## PROVIDED RECORDS
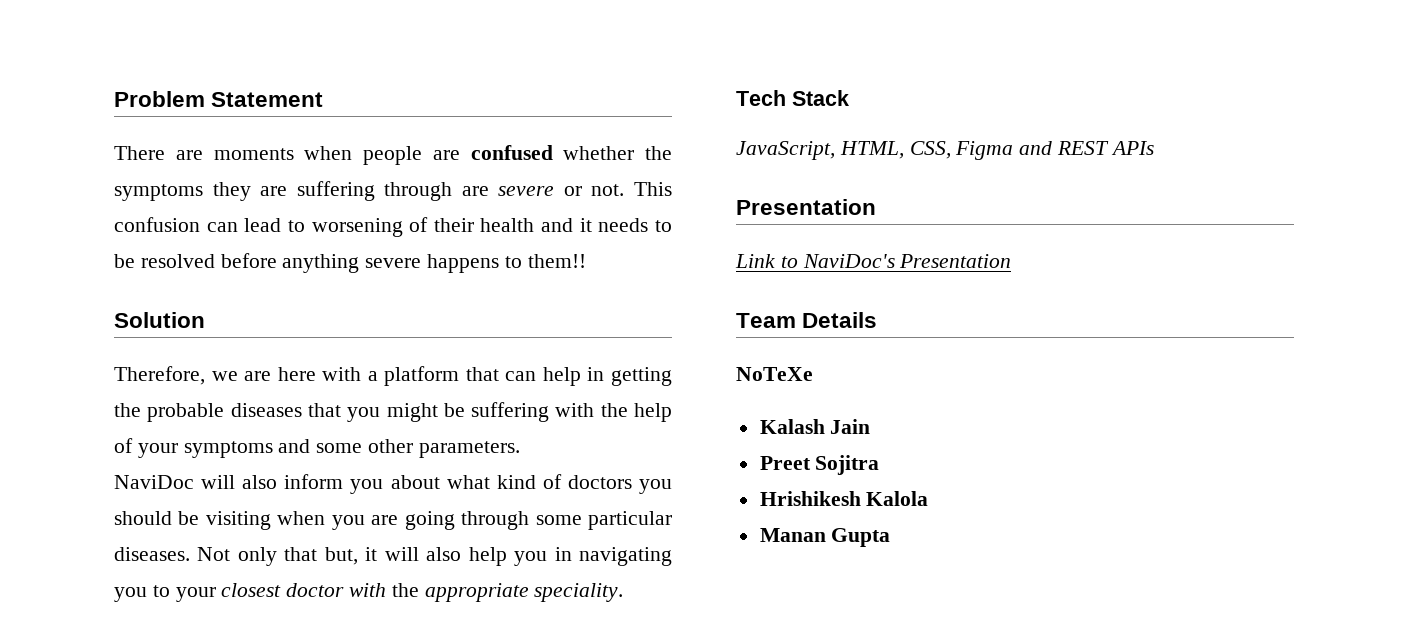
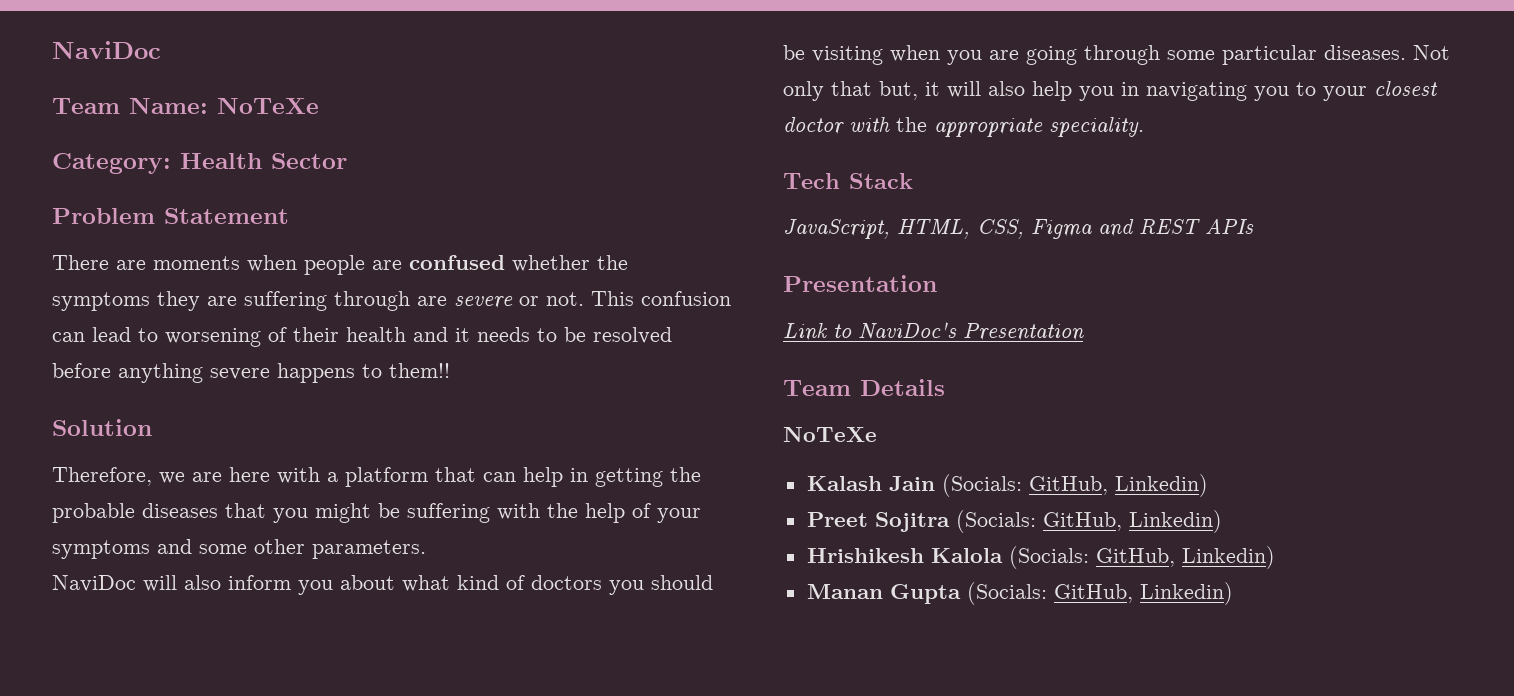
(114, 99) none -> [52,41,161,59] [52,97,319,114] [52,153,347,174] NaviDoc // Team Name: NoTeXe // Category: Health Sector //
(871, 426) none -> [941,474,1208,497] (Socials: GitHub, Linkedin)
(880, 465) none -> [955,510,1222,533] (Socials: GitHub, Linkedin)
(929, 498) none -> [1008,546,1275,569] (Socials: GitHub, Linkedin)
(891, 537) none -> [966,582,1233,605] (Socials: GitHub, Linkedin)

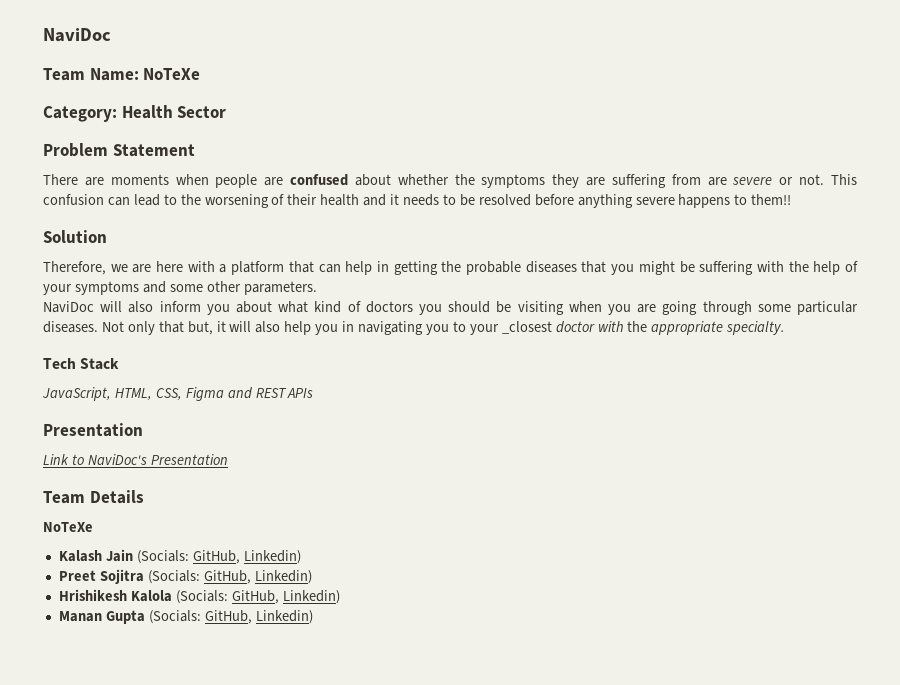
(505, 262) none -> [354,174,391,186] about
[334,291,410,311] through -> [671,174,701,185] from
(158, 335) none -> [180,194,201,205] the
[1374,81,1438,97] closest -> [501,321,552,334] _closest
[1049,117,1144,137] speciality. -> [726,321,786,335] specialty.

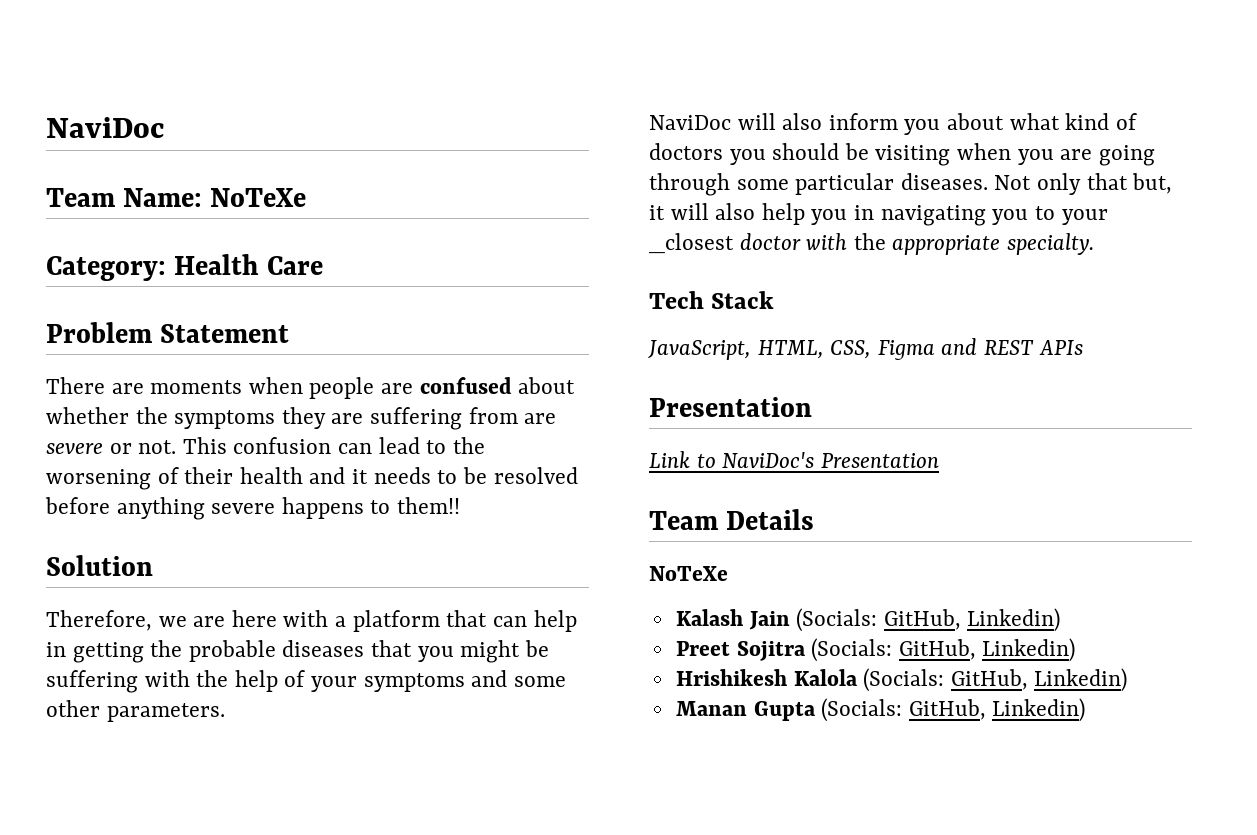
[177,106,227,118] Sector -> [267,256,324,275] Care

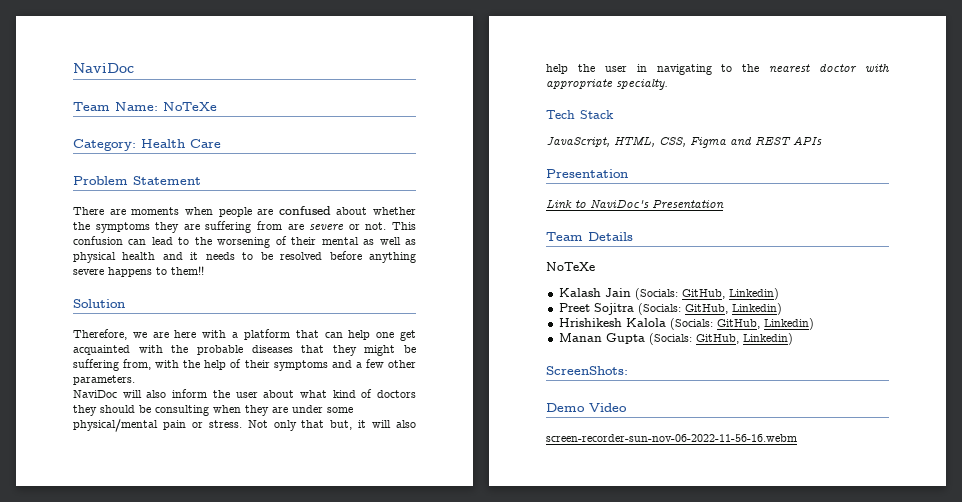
(234, 475) none -> [321,237,416,245] [73,252,116,263] mental as well as physical
[46,642,144,663] in getting -> [376,330,416,341] [73,345,163,355] one get acquainted with
[417,646,454,662] you -> [332,345,357,356] they
(138, 681) none -> [123,359,152,370] from,
[311,676,358,692] your -> [244,360,270,368] their
[513,676,566,687] some -> [355,359,384,368] a few
[904,119,941,135] you -> [212,390,258,398] the user
[729,149,766,165] you -> [73,405,97,416] they
[875,143,1155,166] [649,173,988,196] visiting when you are going through some particular diseases. -> [155,405,353,416] [73,419,242,432] consulting when they are under some physical/mental pain or stress.
[811,205,1108,226] [649,233,734,254] you in navigating you to your _closest -> [577,64,811,75] the user in navigating to the nearest
[853,233,886,250] the -> (890, 68) none
(1086, 710) none -> [546,366,628,375] [546,403,627,412] [546,434,797,442] // ScreenShots: // Demo Video // screen-recorder-sun-nov-06-2022-11-56-16.webm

## TASK TO COMPLETE
The result should be a word-for-word restatement of all the data, without images.

## SOLUTION TO THIS PROBLEM
(114, 99) none -> [52,41,161,59] [52,97,319,114] [52,153,347,174] NaviDoc // Team Name: NoTeXe // Category: Health Sector //
(871, 426) none -> [941,474,1208,497] (Socials: GitHub, Linkedin)
(880, 465) none -> [955,510,1222,533] (Socials: GitHub, Linkedin)
(929, 498) none -> [1008,546,1275,569] (Socials: GitHub, Linkedin)
(891, 537) none -> [966,582,1233,605] (Socials: GitHub, Linkedin)

(505, 262) none -> [354,174,391,186] about
[334,291,410,311] through -> [671,174,701,185] from
(158, 335) none -> [180,194,201,205] the
[1374,81,1438,97] closest -> [501,321,552,334] _closest
[1049,117,1144,137] speciality. -> [726,321,786,335] specialty.

[177,106,227,118] Sector -> [267,256,324,275] Care

(234, 475) none -> [321,237,416,245] [73,252,116,263] mental as well as physical
[46,642,144,663] in getting -> [376,330,416,341] [73,345,163,355] one get acquainted with
[417,646,454,662] you -> [332,345,357,356] they
(138, 681) none -> [123,359,152,370] from,
[311,676,358,692] your -> [244,360,270,368] their
[513,676,566,687] some -> [355,359,384,368] a few
[904,119,941,135] you -> [212,390,258,398] the user
[729,149,766,165] you -> [73,405,97,416] they
[875,143,1155,166] [649,173,988,196] visiting when you are going through some particular diseases. -> [155,405,353,416] [73,419,242,432] consulting when they are under some physical/mental pain or stress.
[811,205,1108,226] [649,233,734,254] you in navigating you to your _closest -> [577,64,811,75] the user in navigating to the nearest
[853,233,886,250] the -> (890, 68) none
(1086, 710) none -> [546,366,628,375] [546,403,627,412] [546,434,797,442] // ScreenShots: // Demo Video // screen-recorder-sun-nov-06-2022-11-56-16.webm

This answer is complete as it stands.